The Chicago Underground Film Festival Presents:
The Ones That Got Away, Part 1
at the SALONATHON at Beauty Bar (1444 W Chicago Ave)
FREE! (Facebook Event invitation)
Monday, September 12th, screening starts at 9pm
Hosted bar from 8pm to 9pm!! (with RSVP to: chicagorsvp@thebeautybar.com)
Drink Specials:
$3 Drafts, $4 Well Drinks, & per usual $10 Martini + Manicures!
For More Info: Beauty Bar
Every year the Chicago Underground Film Festival receives thousand of film and video submissions from around the world. Many more works than be included in our weeklong event. This means that even some pieces that we really like don’t end up in the final program. This month we’re pleased to share with you a few of the quality films we liked but for whatever reason didn’t end up in our final festival schedule.
The Natural
Ted Kennedy 4 minutes, ANN ARBOR
“Mans struggle with disasters of his own making, manifested in a burning minivan. “ (TK)
Red Rider’s Lament
Jeremy Bessoff 18 minutes, CHICAGO
“A tragicomic Western animation employing plastic cowboys and construction paper sets to explore the enactment of masculinity in the Old West.” (JB)
Sedimenting
Emilie Crewe 12 min, CHICAGO…VANCOUVER
“[] carries the home around as an extension of the body, creating a temporal habitat that serves a specific function.

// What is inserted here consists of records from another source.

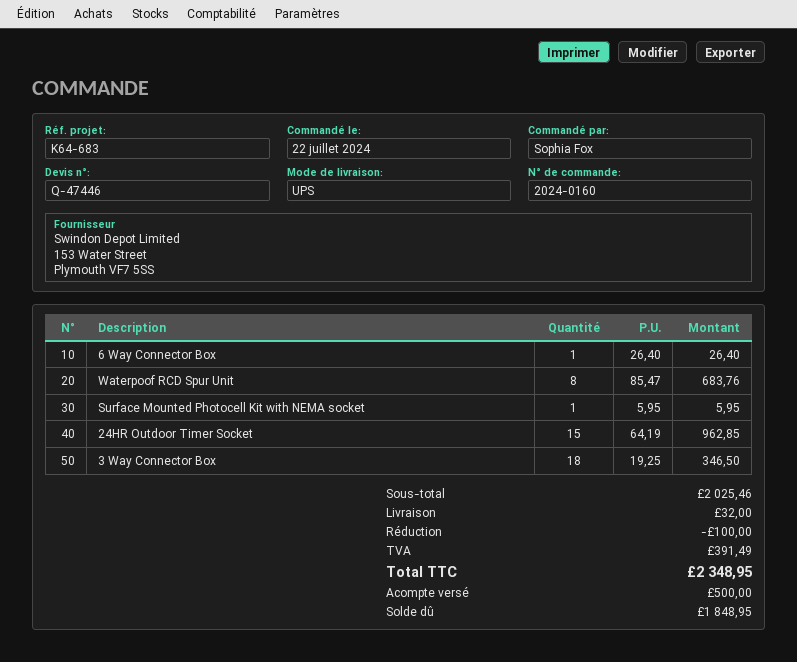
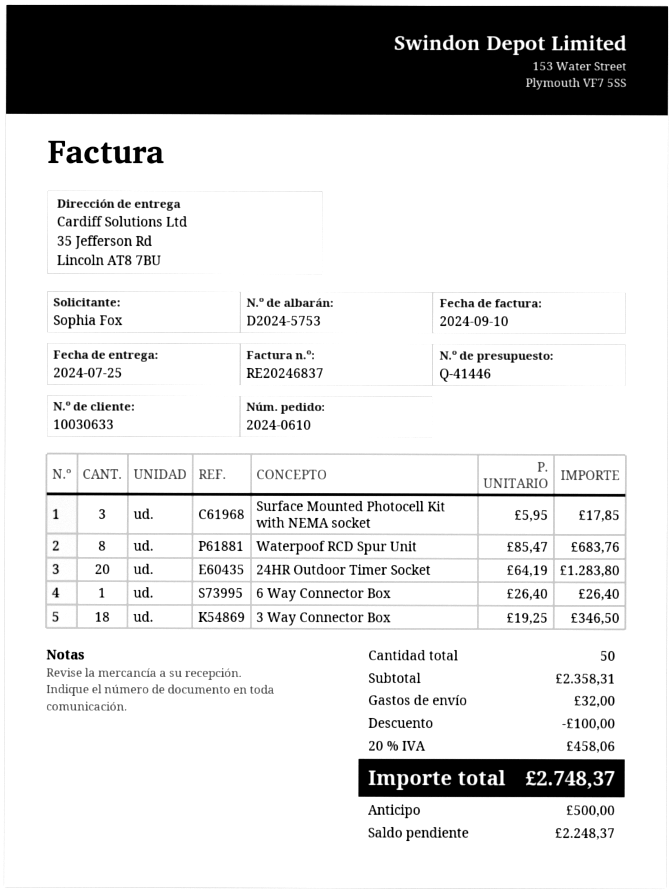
quote number: Q-47446 -> Q-41446
order number: 2024-0160 -> 2024-0610
Surface Mounted Photocell Kit with NEMA socket: 1 x 5.95 = 5.95 -> 3 x 5.95 = 17.85
24HR Outdoor Timer Socket: 15 x 64.19 = 962.85 -> 20 x 64.19 = 1283.80
subtotal: 2025.46 -> 2358.31
tax: 391.49 -> 458.06
total: 2348.95 -> 2748.37
balance: 1848.95 -> 2248.37

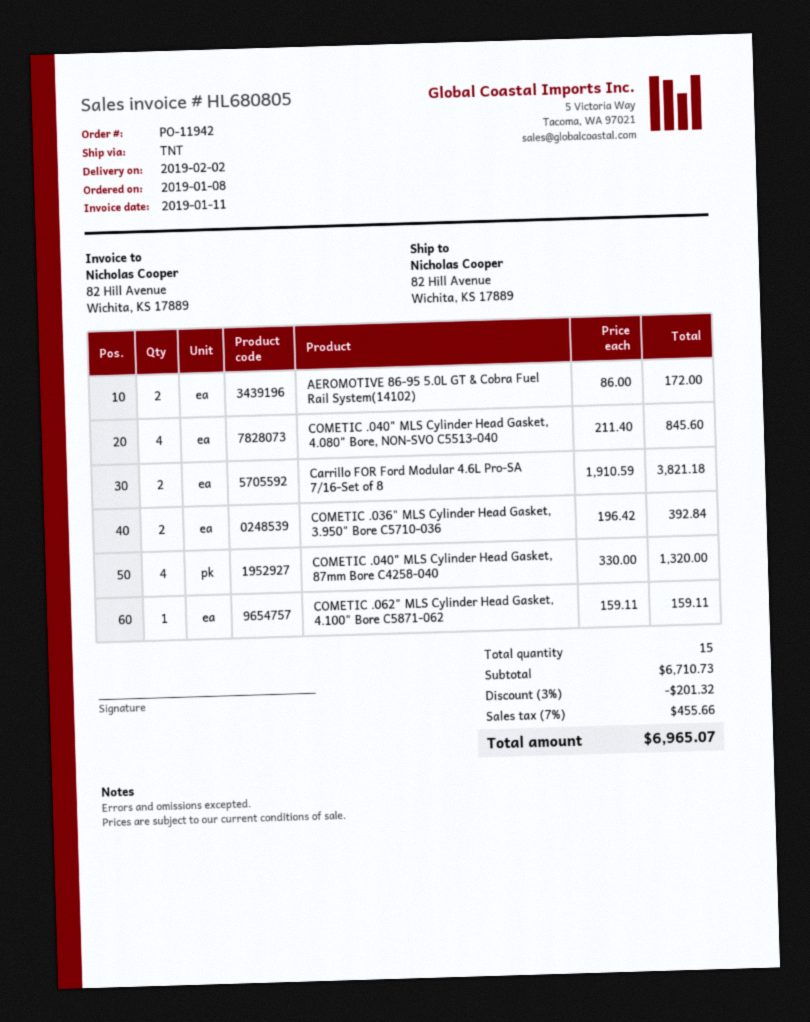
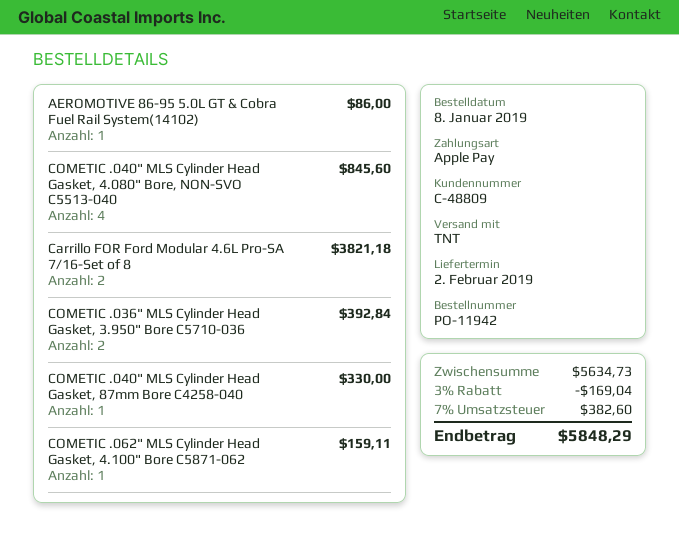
AEROMOTIVE 86-95 5.0L GT & Cobra Fuel Rail System(14102): 2 for 172.00 -> 1 for 86.00
COMETIC .040" MLS Cylinder Head Gasket, 87mm Bore C4258-040: 4 for 1320.00 -> 1 for 330.00
subtotal: 6710.73 -> 5634.73
discount: 3% = 201.32 -> 3% = 169.04
tax: 7% = 455.66 -> 7% = 382.60
total: 6965.07 -> 5848.29

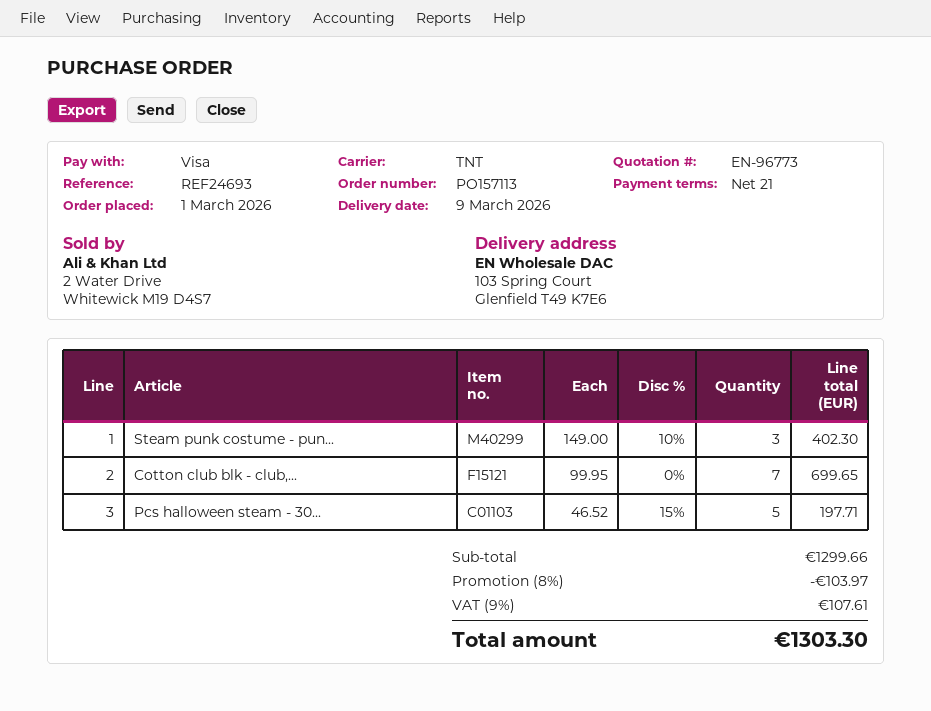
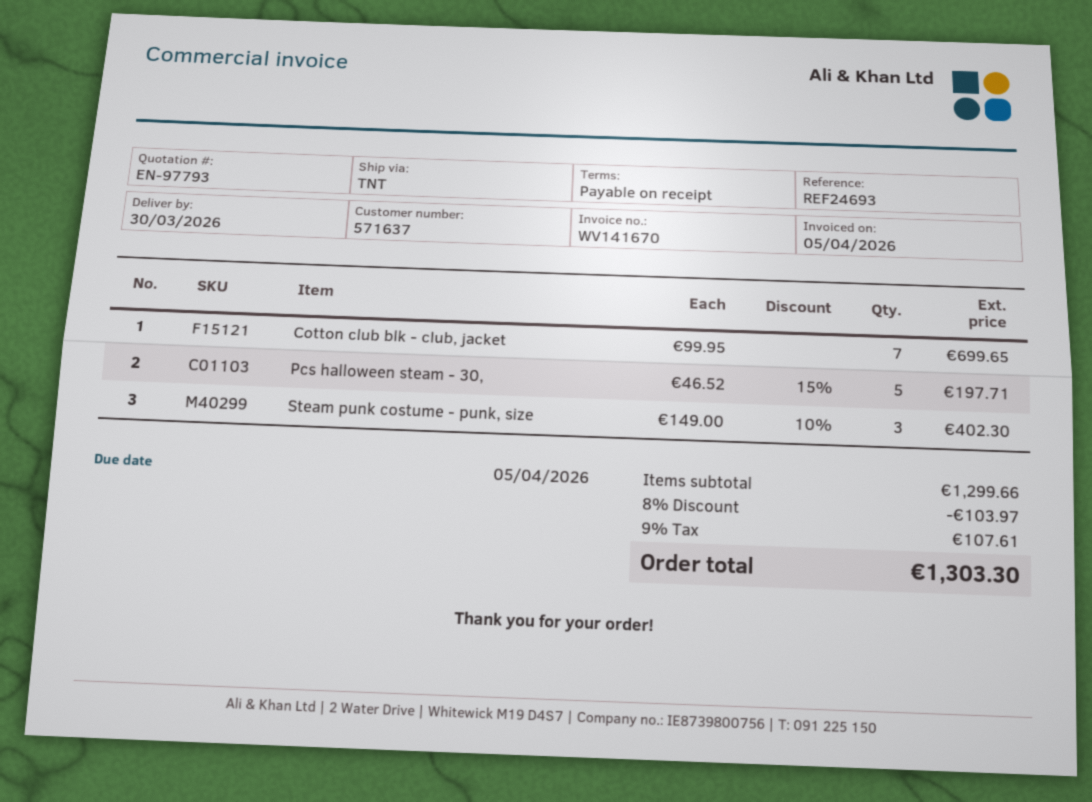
quote number: EN-96773 -> EN-97793
delivery date: 2026-03-09 -> 2026-03-30
payment terms: 21 days -> on receipt

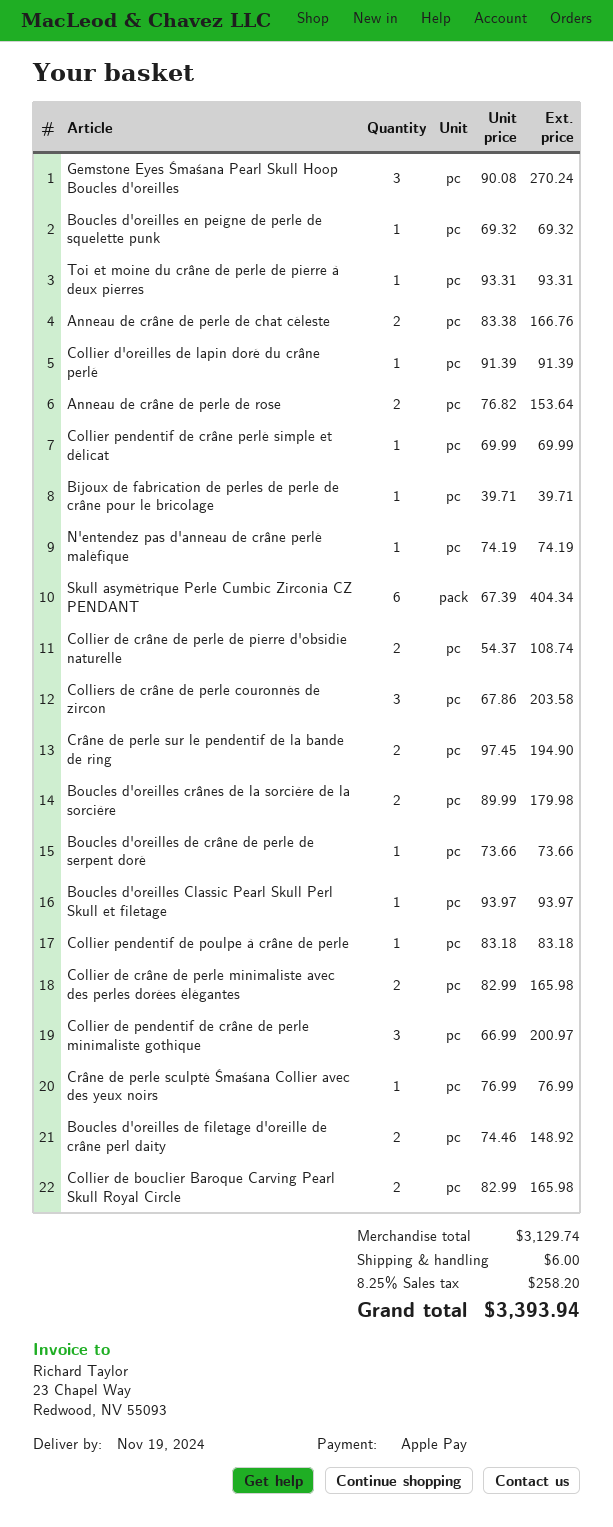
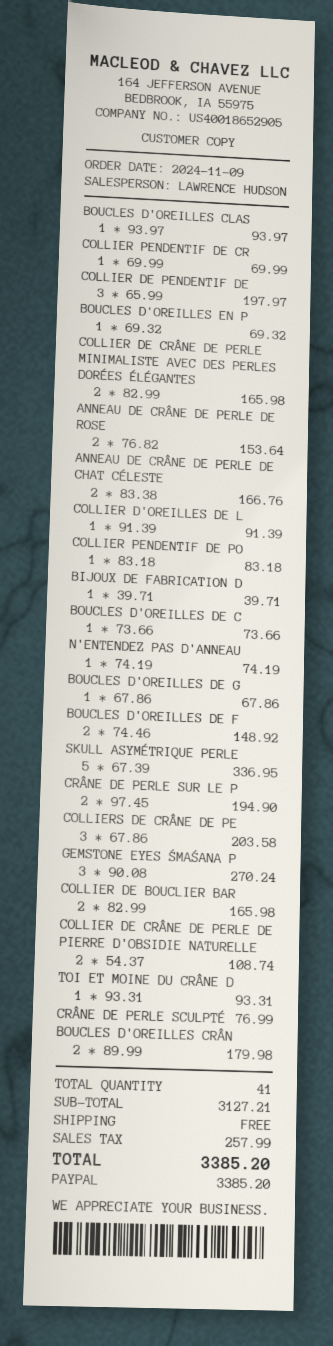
payment method: Apple Pay -> PayPal
Skull asymétrique Perle Cumbic Zirconia CZ PENDANT: 6 x 67.39 = 404.34 -> 5 x 67.39 = 336.95
Collier de pendentif de crâne de perle minimaliste gothique: 3 x 66.99 = 200.97 -> 3 x 65.99 = 197.97
BOUCLES D'OREILLES DE G: none -> 1 x 67.86 = 67.86
subtotal: 3129.74 -> 3127.21
shipping: 6.00 -> 0.00
tax: 258.20 -> 257.99
total: 3393.94 -> 3385.20

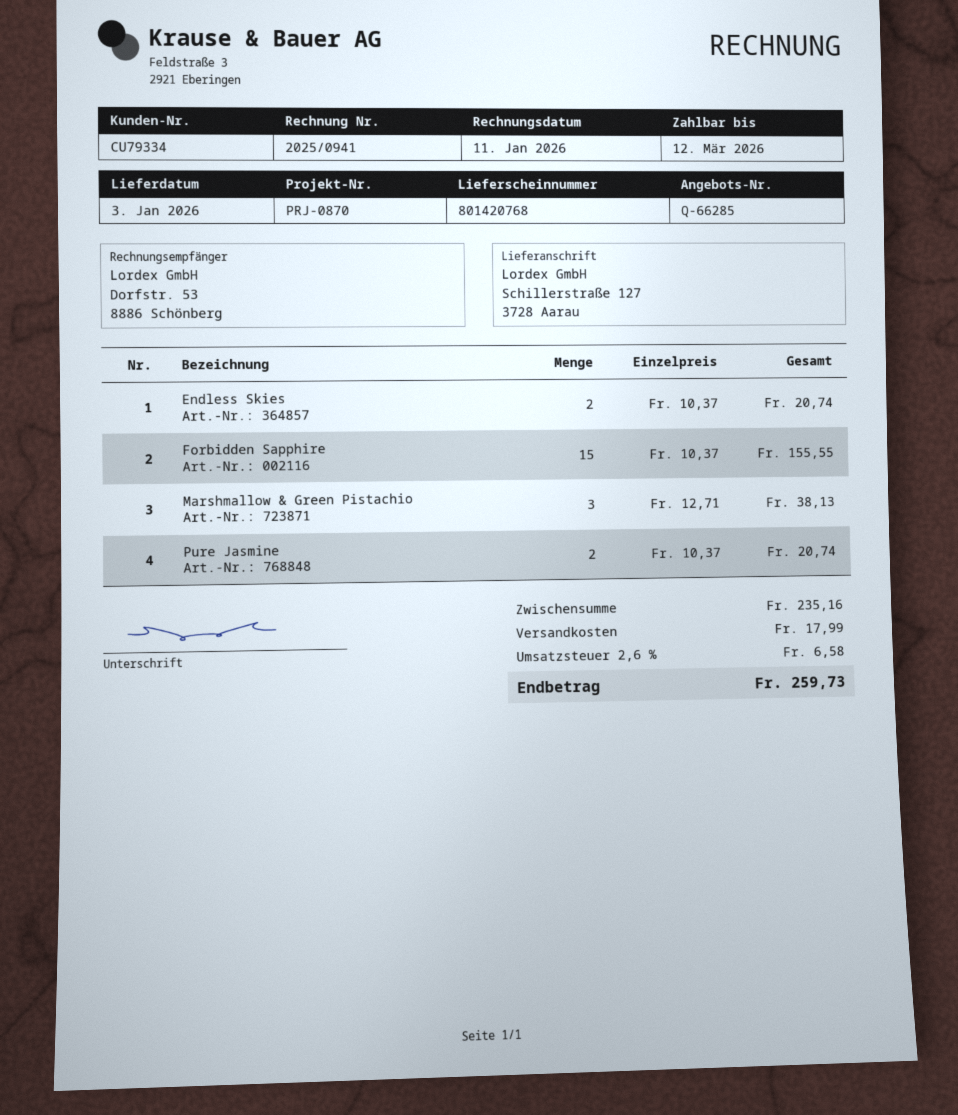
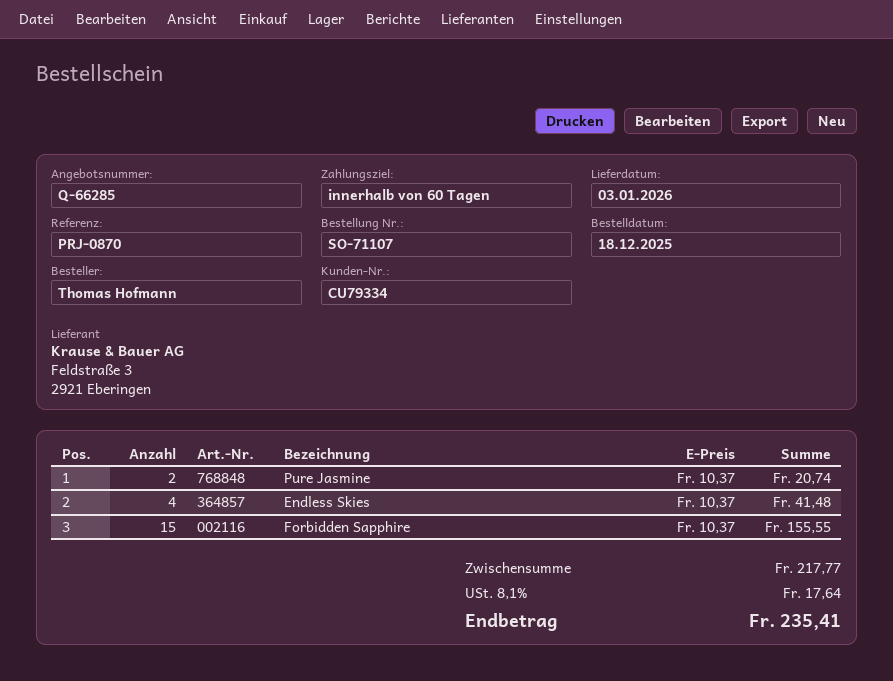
Endless Skies: 2 x 10.37 = 20.74 -> 4 x 10.37 = 41.48
Marshmallow & Green Pistachio: 3 x 12.71 = 38.13 -> none
subtotal: 235.16 -> 217.77
shipping: 17.99 -> none
tax: 2.6% = 6.58 -> 8.1% = 17.64
total: 259.73 -> 235.41

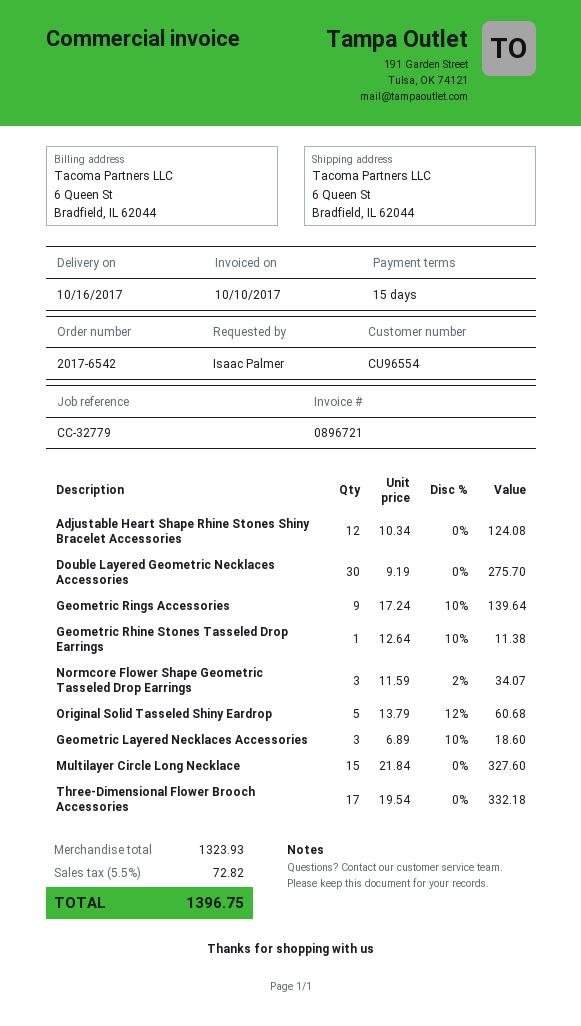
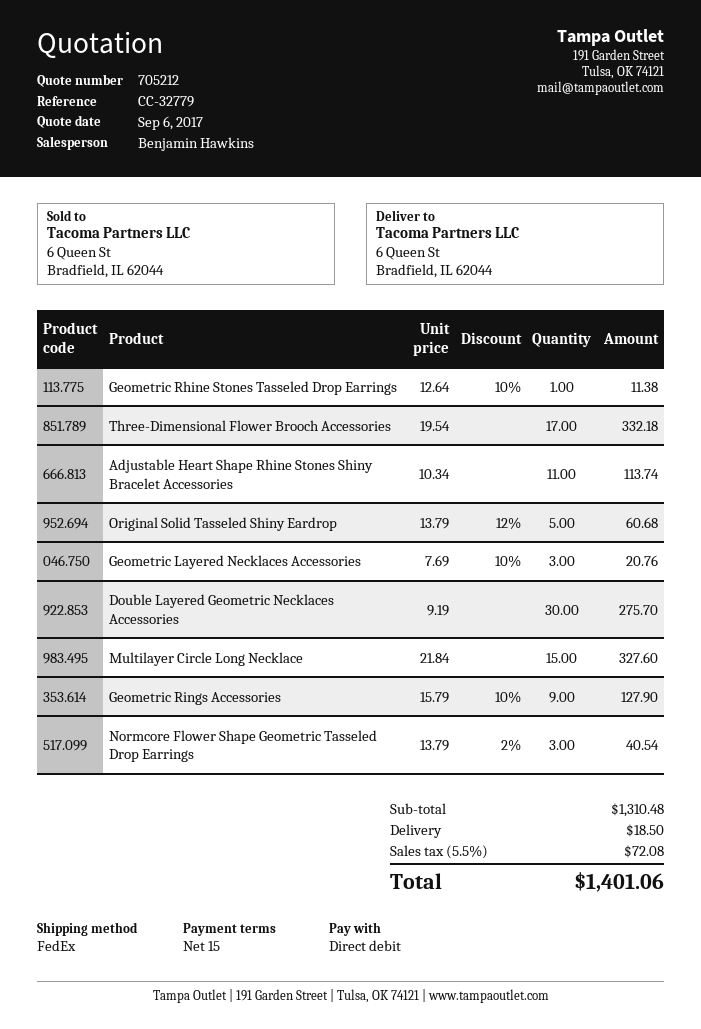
Adjustable Heart Shape Rhine Stones Shiny Bracelet Accessories: 12 x 10.34 = 124.08 -> 11 x 10.34 = 113.74
Geometric Rings Accessories: 9 x 17.24 - 10% = 139.64 -> 9 x 15.79 - 10% = 127.90
Normcore Flower Shape Geometric Tasseled Drop Earrings: 3 x 11.59 - 2% = 34.07 -> 3 x 13.79 - 2% = 40.54
Geometric Layered Necklaces Accessories: 3 x 6.89 - 10% = 18.60 -> 3 x 7.69 - 10% = 20.76
subtotal: 1323.93 -> 1310.48
shipping: none -> 18.50
tax: 5.5% = 72.82 -> 5.5% = 72.08
total: 1396.75 -> 1401.06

Collecting grapefruit skins and tiny pebbles, [] systematically arranges objects in the fashion that a bowerbird prepares a nest. Each object is important.” (EC)
River, Come Back
Nina Barnett 6 min, CHICAGO
“Inspired by the Chicago River’s famous current reversal in 1887 and the state of rivers in cities throughout the world, this animation serves as a psycho-geographical text, and an earnest request to a river to change it’s course. There is a pervading sense of longing and urgency in the narrative, and an admission of process in moments when the drawn meets the real, when image becomes live action.” (NB)
I Give You Life
Latham Owen Zearfoss 12 minutes, CHICAGO
“A short experimental video that tries to re-insert the missing words from Dennis Shepard’s courtroom speech back into the re-enactment of that same speech from the HBO film, ‘The Laramie Project.’ ‘” (LZ)
Good Housekeeping
Emily Oscarson 18 minutes, CHICAGO
“In her apartment, a woman obsessively cleans in an effort to live up to the standards of the housekeeping magazines she admires. An homage to Chantal Akerman, Good Housekeeping employs long takes as a strategy to observe how her admiration becomes a fetish.” (EO)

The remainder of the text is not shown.